Soyuz makes emergency landing after engine problem

Cristina Cross
October 12, 2018

"Search and rescue teams are in the air and heading towards the expected touchdown location for the Soyuz spacecraft returning to Earth carrying two crew members".

NASA Administrator Jim Bridenstine, who watched the launch at the Russian-leased Baikonur cosmodrome along with his Russian counterpart, tweeted that Hague and Ovchinin are in good condition.

American Nick Hague and Russian Aleksey Ovchinin were en route to the ISS when the secondary booster rocket on the Soyuz MS-10 spacecraft they were in malfunctioned, forcing the two to abort the mission and parachute in a vessel back to the ground.

Russian cosmonaut Aleksey Ovchinin and United States astronaut Nick Hague sped back to Earth when the Soyuz rocket failed shortly after launching from Baikonur cosmodrome in Kazakhstan on Thursday.

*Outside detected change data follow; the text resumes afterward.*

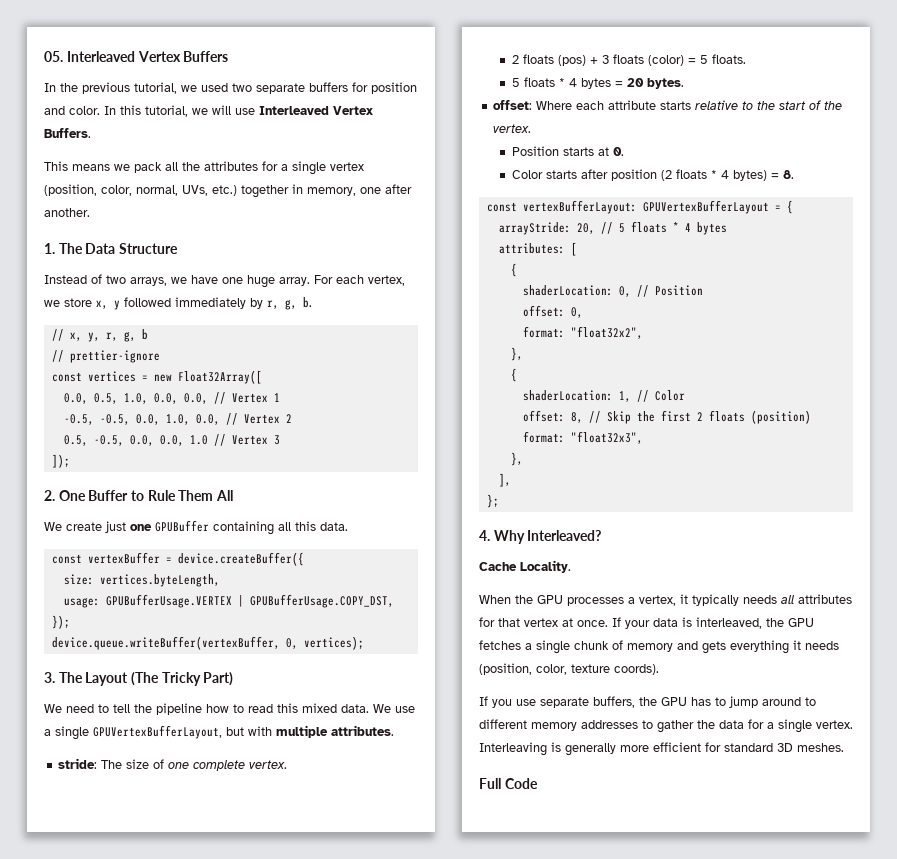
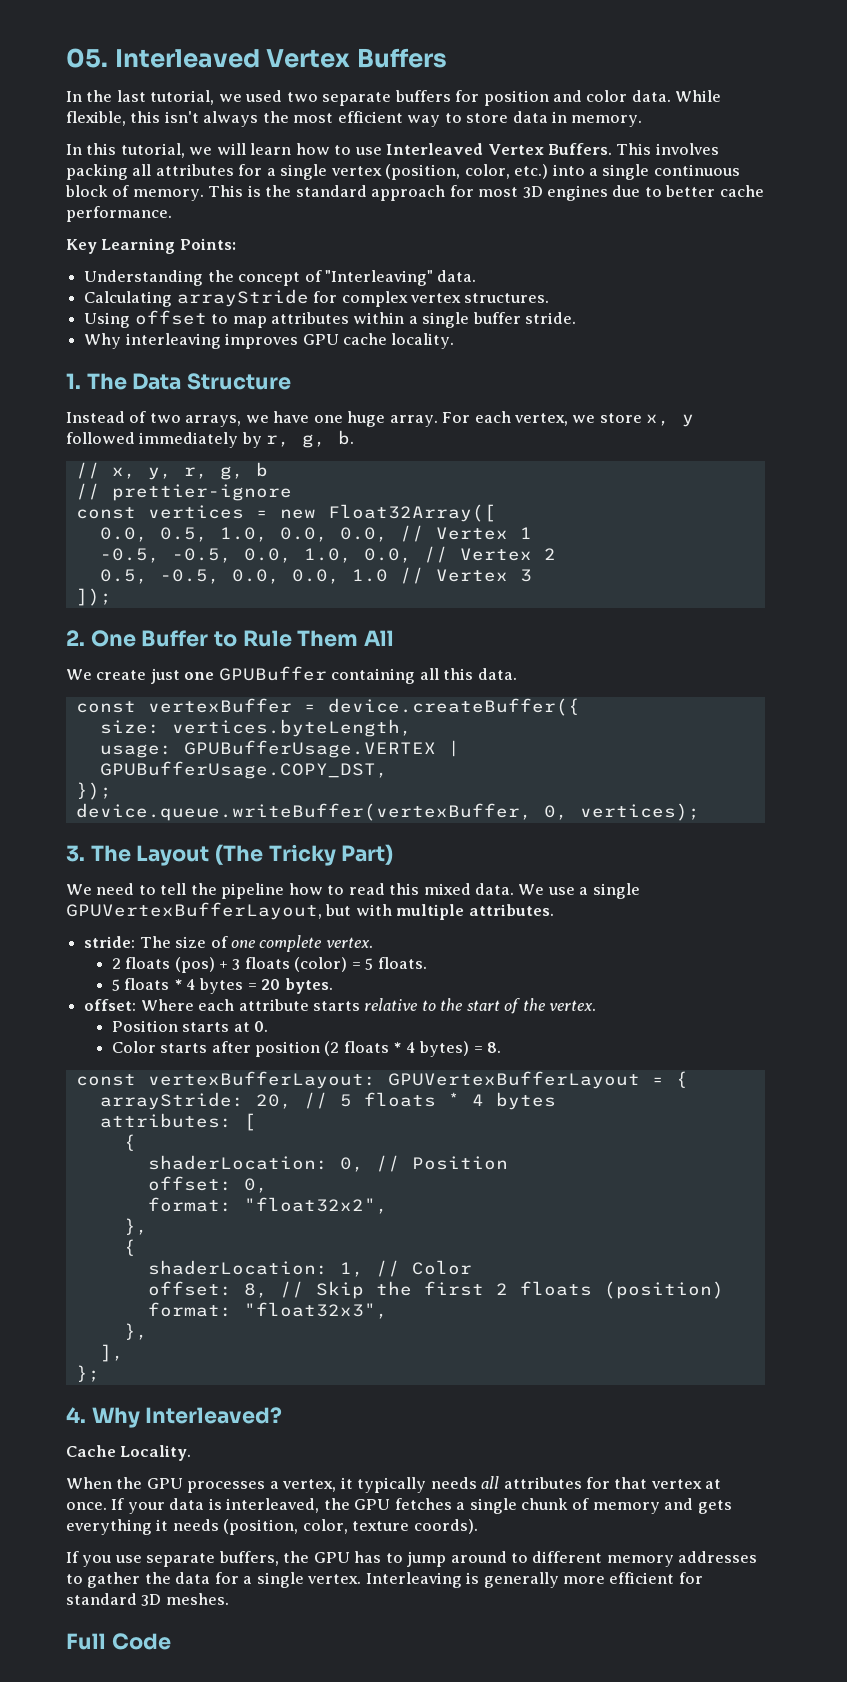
- In the previous tutorial, we used two separate buffers for position and color. In this tutorial, we will use Interleaved Vertex Buffers.
- This means we pack all the attributes for a single vertex (position, color, normal, UVs, etc.) together in memory, one after another.
+ In the last tutorial, we used two separate buffers for position and color data. While flexible, this isn't always the most efficient way to store data in memory.
+ In this tutorial, we will learn how to use Interleaved Vertex Buffers. This involves packing all attributes for a single vertex (position, color, etc.) into a single continuous block of memory. This is the standard approach for most 3D engines due to better cache performance.
+ Key Learning Points:
+ Understanding the concept of "Interleaving" data.
+ Calculating arrayStride for complex vertex structures.
+ Using offset to map attributes within a single buffer stride.
+ Why interleaving improves GPU cache locality.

"Today we have seen again how great Soyuz is", Gerst wrote, adding that despite the failure, the crew were able to be safely brought back to earth. "Space travel is hard, but we must keep going, for the benefit of humanity", he added.

Yuri Kochetkov/Pool via REUTERS Backup crew members Roscosmos cosmonaut Оleg Kononenko (R) and CSA astronaut David Saint Jacques look at the Soyuz booster rocket with the Soyuz MS-10 spacecraft installed on the launch pad at the Baikonur cosmodrome, Kazakhstan, Oct. 9, 2018.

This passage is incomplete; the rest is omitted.